For David Butler, it began with a knock on the door early one November morning, seven years ago. When he opened it, officers from the Merseyside police were standing on his doorstep. The retired taxi driver was being arrested for murder.
The police said they had evidence connecting Butler to the death of Anne Marie Foy, a 46-year-old sex worker who had been battered and strangled in Liverpool in 2005.
Butler’s DNA, it turned out, had been logged into the UK national database after a 1998 investigation into a break-in at the home he shared with his mother. A partial match had been made to DNA found on Foy’s fingernail clippings and cardigan buttons.

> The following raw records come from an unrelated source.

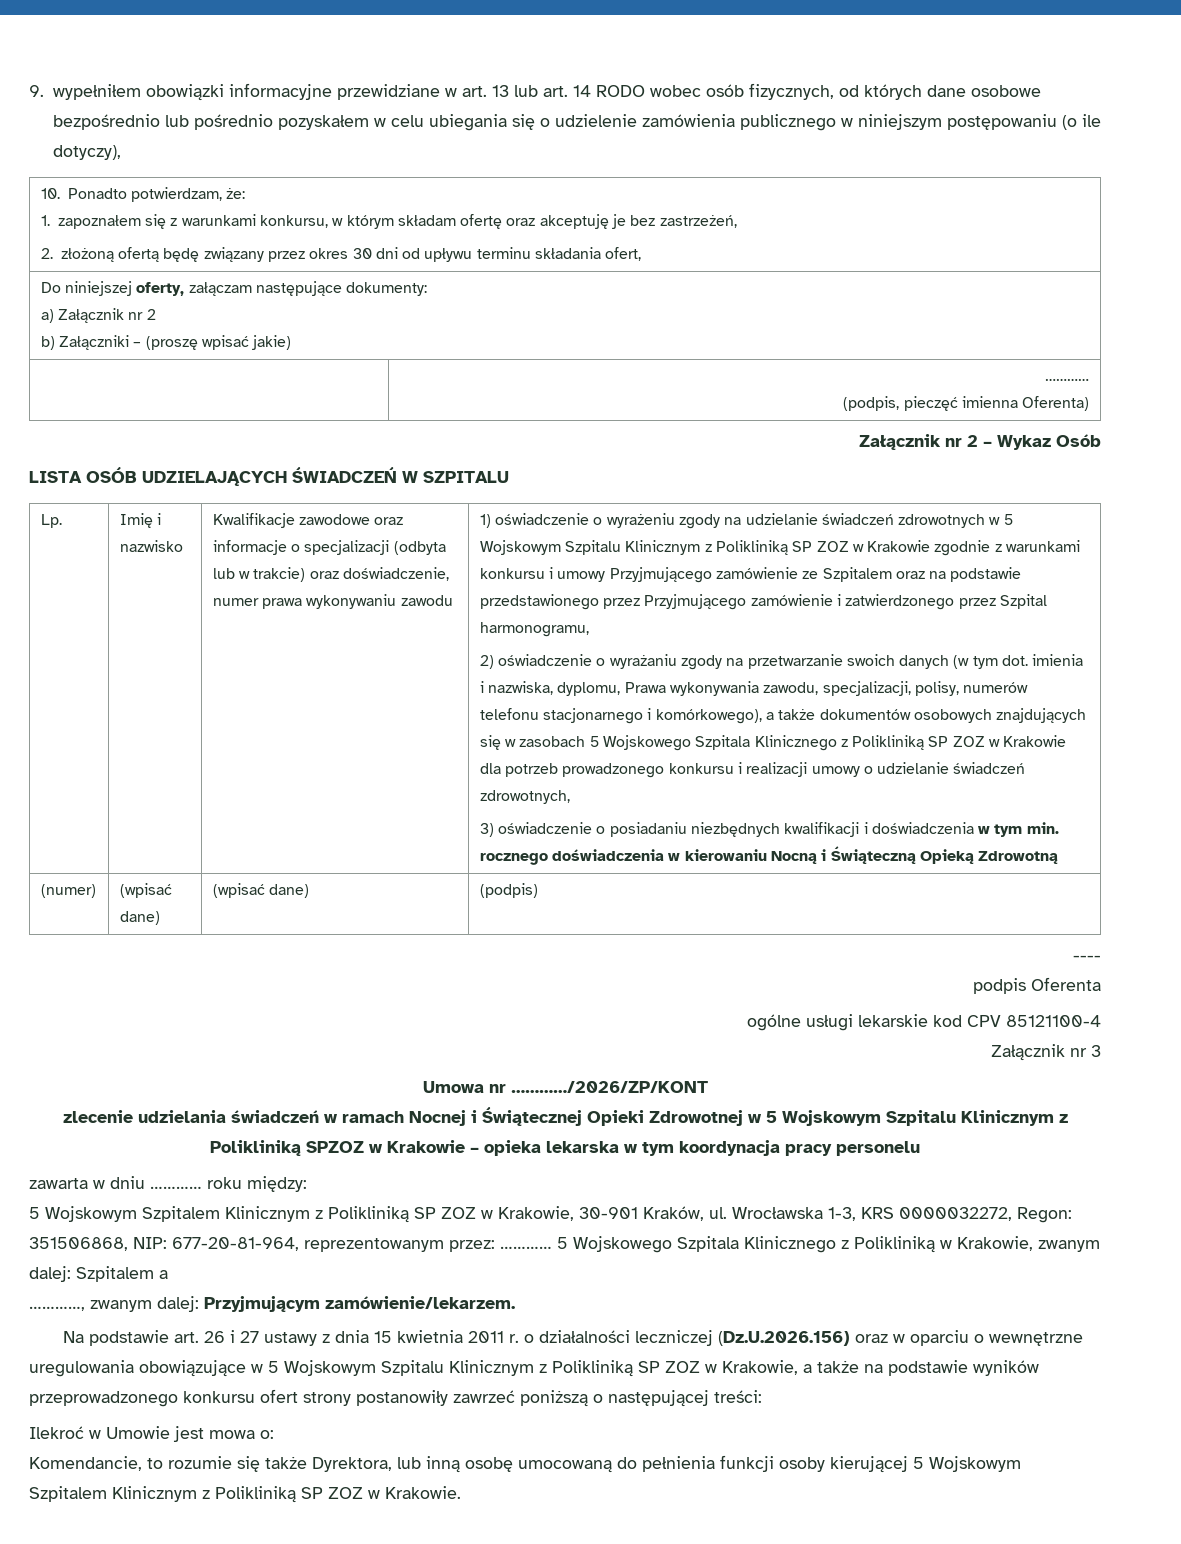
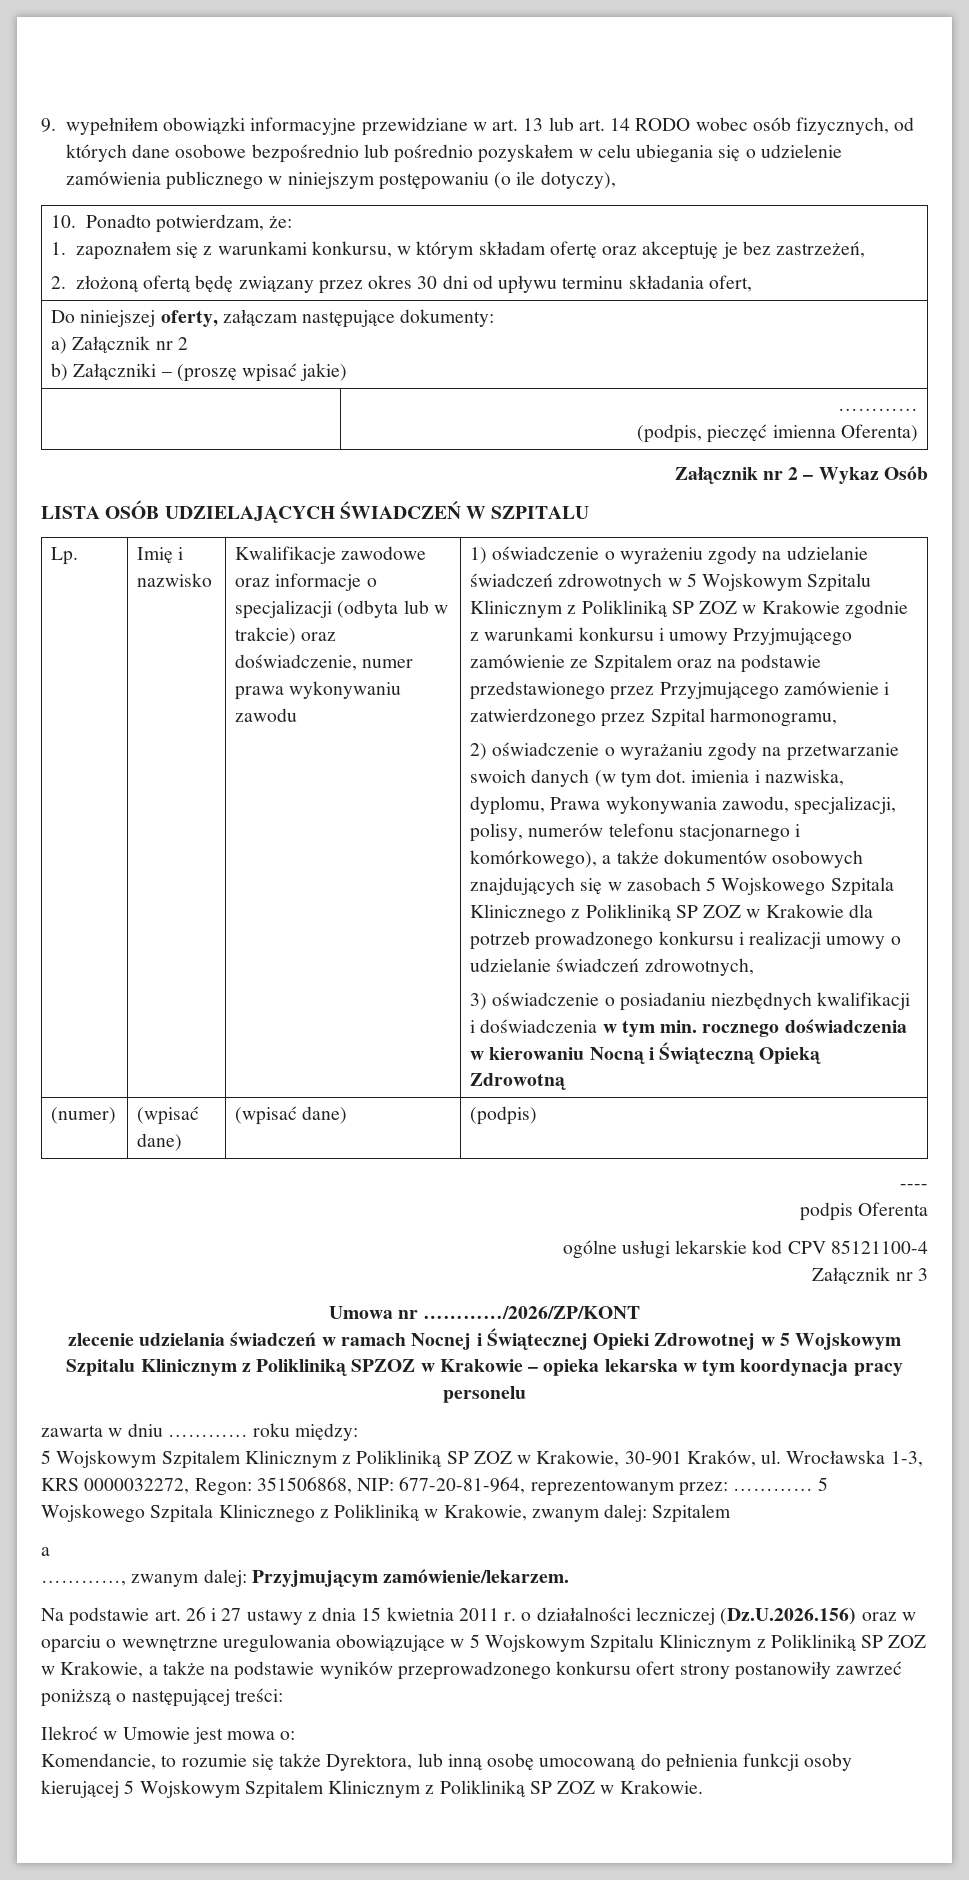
- 5 Wojskowego Szpitala Klinicznego z Polikliniką w Krakowie, zwanym dalej: Szpitalem a
+ 5 Wojskowego Szpitala Klinicznego z Polikliniką w Krakowie, zwanym dalej: Szpitalem
+ a

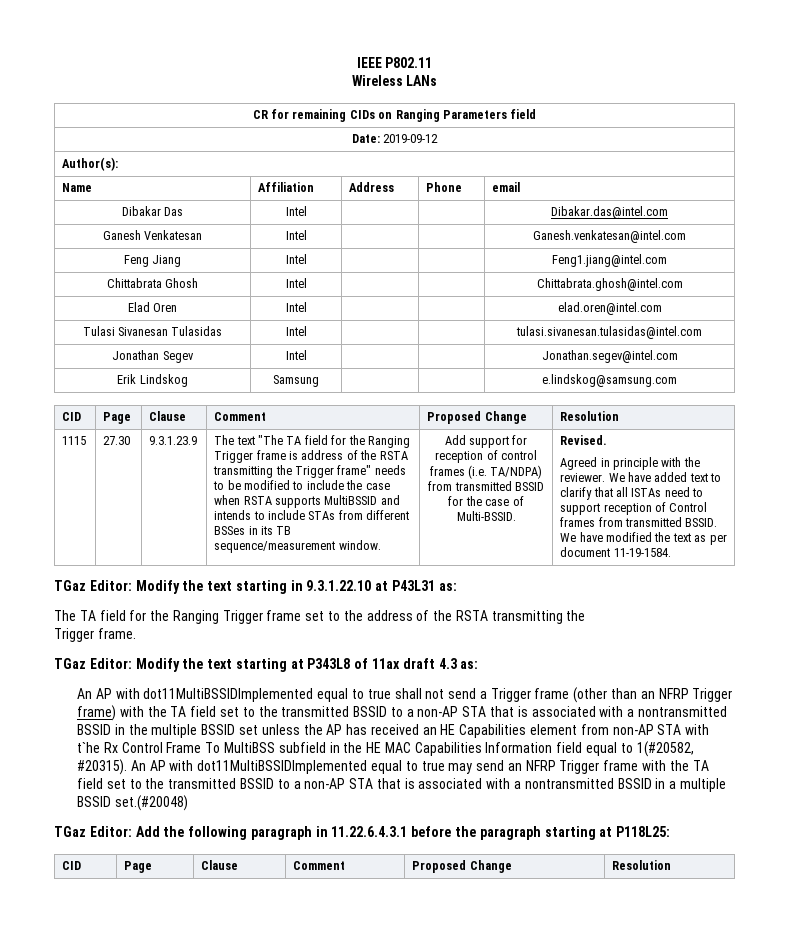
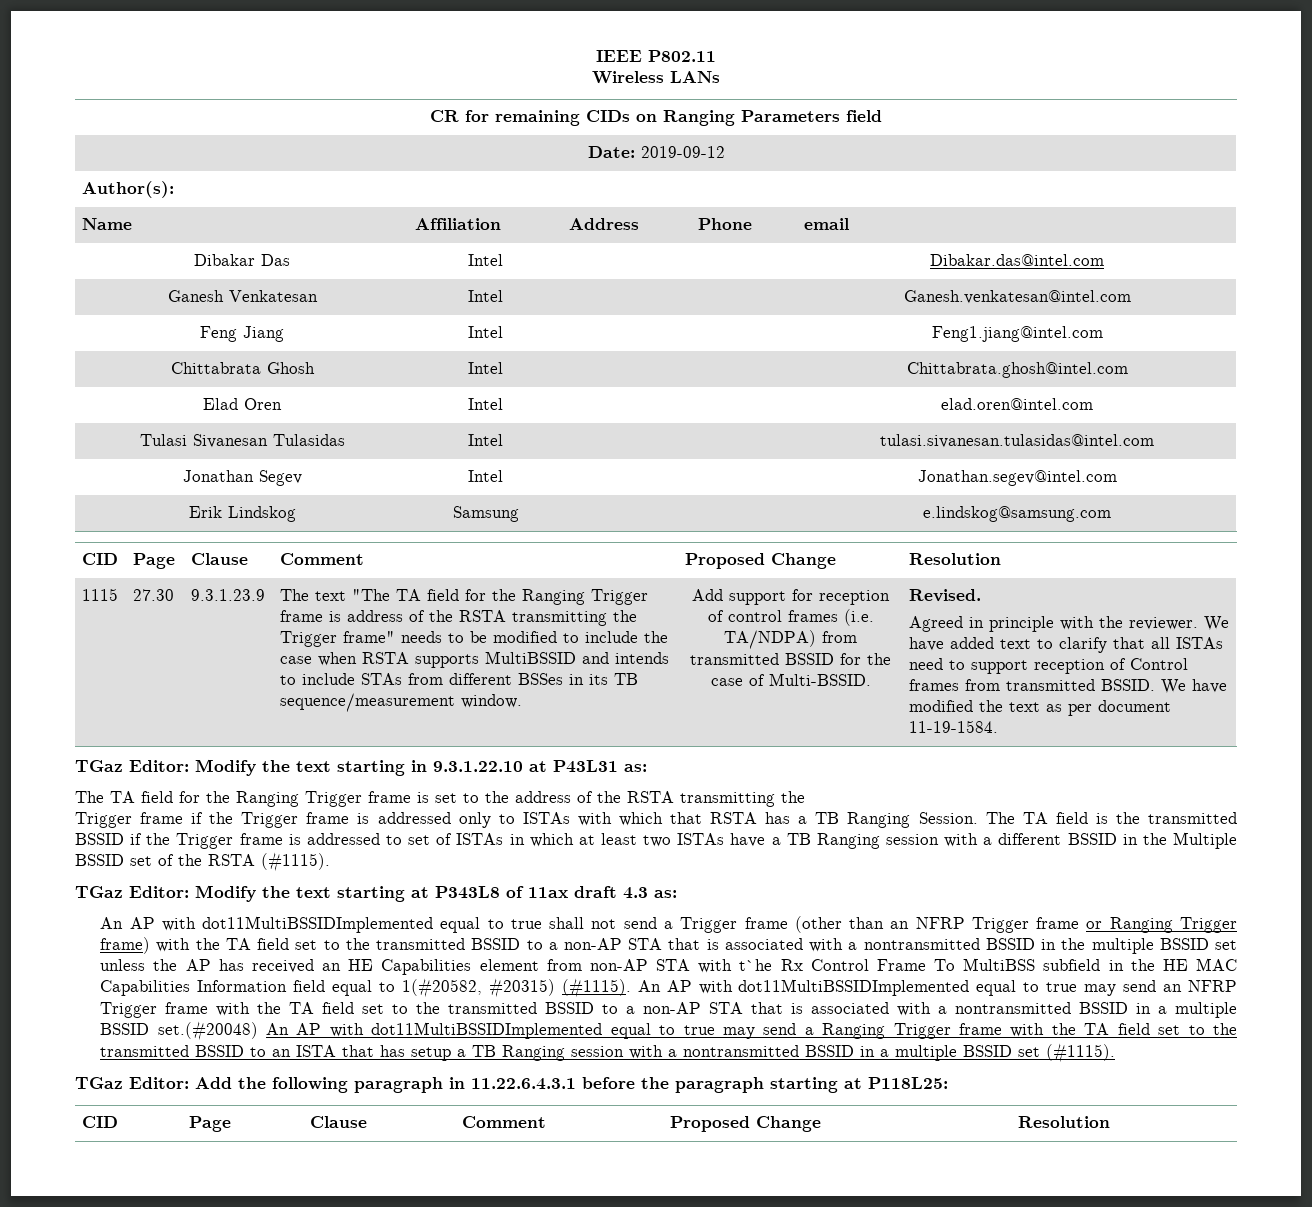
- The TA field for the Ranging Trigger frame set to the address of the RSTA transmitting the
+ The TA field for the Ranging Trigger frame is set to the address of the RSTA transmitting the
- Trigger frame.
+ Trigger frame if the Trigger frame is addressed only to ISTAs with which that RSTA has a TB Ranging Session. The TA field is the transmitted BSSID if the Trigger frame is addressed to set of ISTAs in which at least two ISTAs have a TB Ranging session with a different BSSID in the Multiple BSSID set of the RSTA (#1115).
- An AP with dot11MultiBSSIDImplemented equal to true shall not send a Trigger frame (other than an NFRP Trigger frame) with the TA field set to the transmitted BSSID to a non-AP STA that is associated with a nontransmitted BSSID in the multiple BSSID set unless the AP has received an HE Capabilities element from non-AP STA with t`he Rx Control Frame To MultiBSS subfield in the HE MAC Capabilities Information field equal to 1(#20582, #20315).
+ An AP with dot11MultiBSSIDImplemented equal to true shall not send a Trigger frame (other than an NFRP Trigger frame or Ranging Trigger frame) with the TA field set to the transmitted BSSID to a non-AP STA that is associated with a nontransmitted BSSID in the multiple BSSID set unless the AP has received an HE Capabilities element from non-AP STA with t`he Rx Control Frame To MultiBSS subfield in the HE MAC Capabilities Information field equal to 1(#20582, #20315) (#1115).
- An AP with dot11MultiBSSIDImplemented equal to true may send an NFRP Trigger frame with the TA field set to the transmitted BSSID to a non-AP STA that is associated with a nontransmitted BSSID in a multiple BSSID set.(#20048)
+ An AP with dot11MultiBSSIDImplemented equal to true may send an NFRP Trigger frame with the TA field set to the transmitted BSSID to a non-AP STA that is associated with a nontransmitted BSSID in a multiple BSSID set.(#20048) An AP with dot11MultiBSSIDImplemented equal to true may send a Ranging Trigger frame with the TA field set to the transmitted BSSID to an ISTA that has setup a TB Ranging session with a nontransmitted BSSID in a multiple BSSID set (#1115).

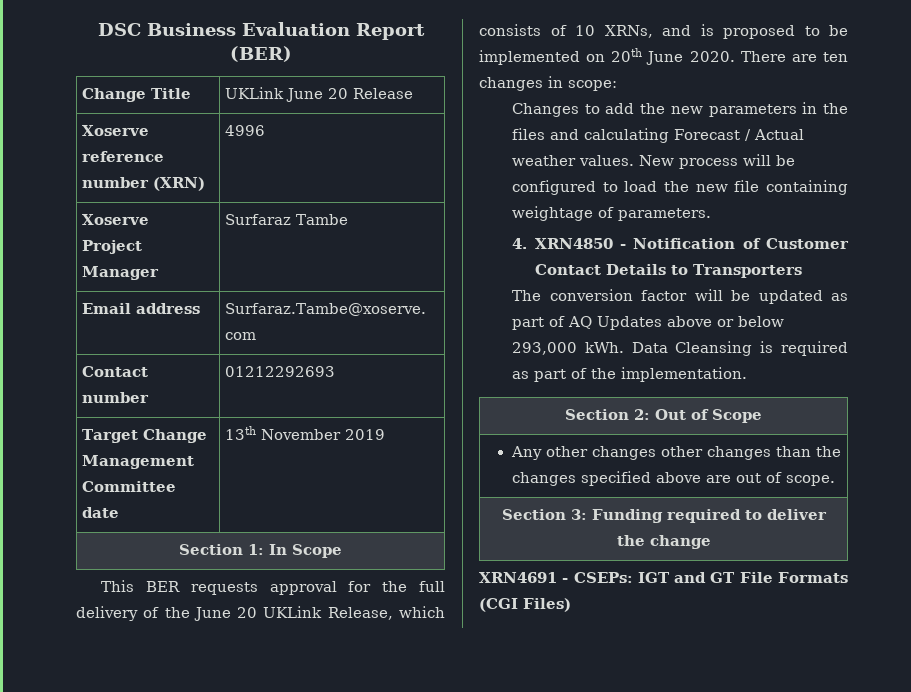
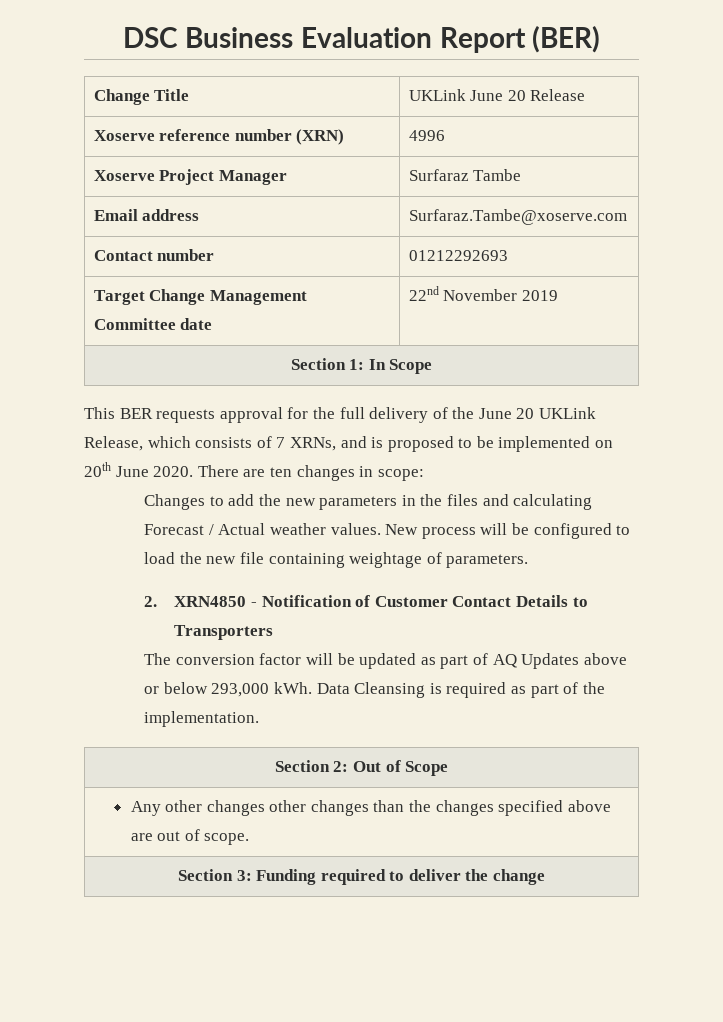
- Target Change Management Committee date | 13th November 2019
+ Target Change Management Committee date | 22nd November 2019
- This BER requests approval for the full delivery of the June 20 UKLink Release, which consists of 10 XRNs, and is proposed to be implemented on 20th June 2020.
+ This BER requests approval for the full delivery of the June 20 UKLink Release, which consists of 7 XRNs, and is proposed to be implemented on 20th June 2020.
- 4. XRN4850 - Notification of Customer Contact Details to Transporters
+ 2. XRN4850 - Notification of Customer Contact Details to Transporters
- XRN4691 - CSEPs: IGT and GT File Formats (CGI Files)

This, combined with CCTV evidence of a distinctive taxi seen near the scene, led the prosecutor to tell the jury in Butler’s trial that the DNA information “provides compelling evidence that the defendant was in contact with Anne Marie Foy at the time immediately before she died”.
The case seemed conclusive. Yet Butler was adamant: he had not met Foy.
“You do see an assumption being made that a DNA profile is evidence of contact – case closed – whereas it is actually a lot more complicated than that,” says Ruth Morgan, the director of the Centre for the Forensic Sciences at University College London. “We are only beginning to realise quite how complex it is.”
Since DNA was first used in a police investigation 31 years ago, to solve the murder of Dawn Ashworth, a 15-year-old schoolgirl who was raped and strangled in Leicestershire, the technique has attained an aura of being bulletproof. Certainly, in some cases, evidence of a DNA match to a suspect can be powerful. “There will be times when you get a really clear [DNA] profile, and it is very clear how that material got to the crime scene. And it is [also] very clear that it was during the course of an illegal activity,” says Morgan. “The classic [example] would be semen on the clothing of someone who is underage.”